Dever nods to women she’s met at work who continue to galvanise her, including Dopesick co-star Rosario Dawson, who came out as bisexual last year in a bid to express clear, bold allyship with the LGBTQ+ community. “I didn’t work with [Rosario] on set but she’s truly incredible,” Dever says. “I admire her activism and work so much, I really look up to her.

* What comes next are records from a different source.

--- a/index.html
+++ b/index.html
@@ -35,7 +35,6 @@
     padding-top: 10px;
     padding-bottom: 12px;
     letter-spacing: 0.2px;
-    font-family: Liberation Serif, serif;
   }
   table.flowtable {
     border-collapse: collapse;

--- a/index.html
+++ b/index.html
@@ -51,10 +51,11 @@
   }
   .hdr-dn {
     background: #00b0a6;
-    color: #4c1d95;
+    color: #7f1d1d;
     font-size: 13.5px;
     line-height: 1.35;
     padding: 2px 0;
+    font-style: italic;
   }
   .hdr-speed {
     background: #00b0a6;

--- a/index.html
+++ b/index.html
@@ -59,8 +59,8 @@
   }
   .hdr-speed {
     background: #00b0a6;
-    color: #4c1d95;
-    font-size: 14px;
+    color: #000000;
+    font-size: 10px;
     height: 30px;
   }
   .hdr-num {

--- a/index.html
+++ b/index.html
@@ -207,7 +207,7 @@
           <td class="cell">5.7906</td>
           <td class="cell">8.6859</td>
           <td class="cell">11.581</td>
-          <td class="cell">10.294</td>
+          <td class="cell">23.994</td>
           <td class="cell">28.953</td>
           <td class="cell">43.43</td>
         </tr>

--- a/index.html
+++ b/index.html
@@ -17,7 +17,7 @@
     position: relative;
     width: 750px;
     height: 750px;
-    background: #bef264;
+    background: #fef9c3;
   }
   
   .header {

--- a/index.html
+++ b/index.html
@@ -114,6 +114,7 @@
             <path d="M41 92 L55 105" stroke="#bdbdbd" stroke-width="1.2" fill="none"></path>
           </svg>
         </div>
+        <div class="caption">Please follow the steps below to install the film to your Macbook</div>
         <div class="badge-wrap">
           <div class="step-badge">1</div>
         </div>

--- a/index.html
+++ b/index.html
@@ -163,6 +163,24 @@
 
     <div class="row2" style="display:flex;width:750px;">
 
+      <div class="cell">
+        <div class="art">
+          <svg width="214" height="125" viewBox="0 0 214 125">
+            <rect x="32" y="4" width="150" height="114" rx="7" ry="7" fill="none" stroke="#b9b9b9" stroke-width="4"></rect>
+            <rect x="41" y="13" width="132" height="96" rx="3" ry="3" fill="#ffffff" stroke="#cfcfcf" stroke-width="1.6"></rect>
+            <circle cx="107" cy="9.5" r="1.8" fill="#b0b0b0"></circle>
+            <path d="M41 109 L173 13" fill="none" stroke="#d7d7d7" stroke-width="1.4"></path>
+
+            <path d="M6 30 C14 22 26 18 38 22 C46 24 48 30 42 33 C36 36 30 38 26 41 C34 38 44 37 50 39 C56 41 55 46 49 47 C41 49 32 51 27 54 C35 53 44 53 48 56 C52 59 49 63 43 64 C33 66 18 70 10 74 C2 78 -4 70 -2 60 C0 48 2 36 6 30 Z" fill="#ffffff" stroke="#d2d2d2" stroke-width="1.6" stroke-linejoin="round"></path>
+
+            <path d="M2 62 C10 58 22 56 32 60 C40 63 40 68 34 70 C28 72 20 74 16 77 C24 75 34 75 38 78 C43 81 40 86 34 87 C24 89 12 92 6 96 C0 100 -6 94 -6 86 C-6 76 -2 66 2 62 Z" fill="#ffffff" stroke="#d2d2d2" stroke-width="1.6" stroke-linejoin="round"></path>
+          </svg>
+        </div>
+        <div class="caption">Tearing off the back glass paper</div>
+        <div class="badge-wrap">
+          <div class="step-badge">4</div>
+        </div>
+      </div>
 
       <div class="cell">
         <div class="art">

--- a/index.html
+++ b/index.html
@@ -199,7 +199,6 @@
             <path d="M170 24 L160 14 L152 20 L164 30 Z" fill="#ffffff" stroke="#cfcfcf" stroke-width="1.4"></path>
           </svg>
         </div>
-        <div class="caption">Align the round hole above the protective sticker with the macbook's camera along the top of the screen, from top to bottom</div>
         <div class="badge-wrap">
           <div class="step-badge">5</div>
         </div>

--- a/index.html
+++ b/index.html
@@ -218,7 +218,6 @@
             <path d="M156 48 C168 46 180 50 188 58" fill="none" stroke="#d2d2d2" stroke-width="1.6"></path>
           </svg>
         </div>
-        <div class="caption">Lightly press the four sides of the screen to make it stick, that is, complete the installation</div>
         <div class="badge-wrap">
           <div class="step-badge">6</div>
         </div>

She adds: “I feel so lucky to have worked as much as I have, and I was so aware of that on Dopesick too. Like, I got to work in the middle of a pandemic, we got to tell this really special story, and I’m literally three feet from Michael Keaton?!”

So now that she’s met actual Batman (sorry, Jack Frost) and manifested meaningful social change, what’s next? “I just want to work with good people and continue to be happy,” she says. In the foreseeable future, that’ll involve a revisionist Shakespeare adaptation called Rosaline – retooling Romeo and Juliet by spotlighting the titular character played by Dever, who just so happens to be Juliet’s cousin and Romeo’s ex. Then there’s the six-month trip to Australia to film romantic comedy Ticket to Paradise, playing the daughter of Julia Roberts and George Clooney. Still not made it? Is she sure? “I can’t!” laughs Dever. “I’m going to have to calm down before I meet them – but you’re right, I can probably call it then.” Finally, we’re making progress.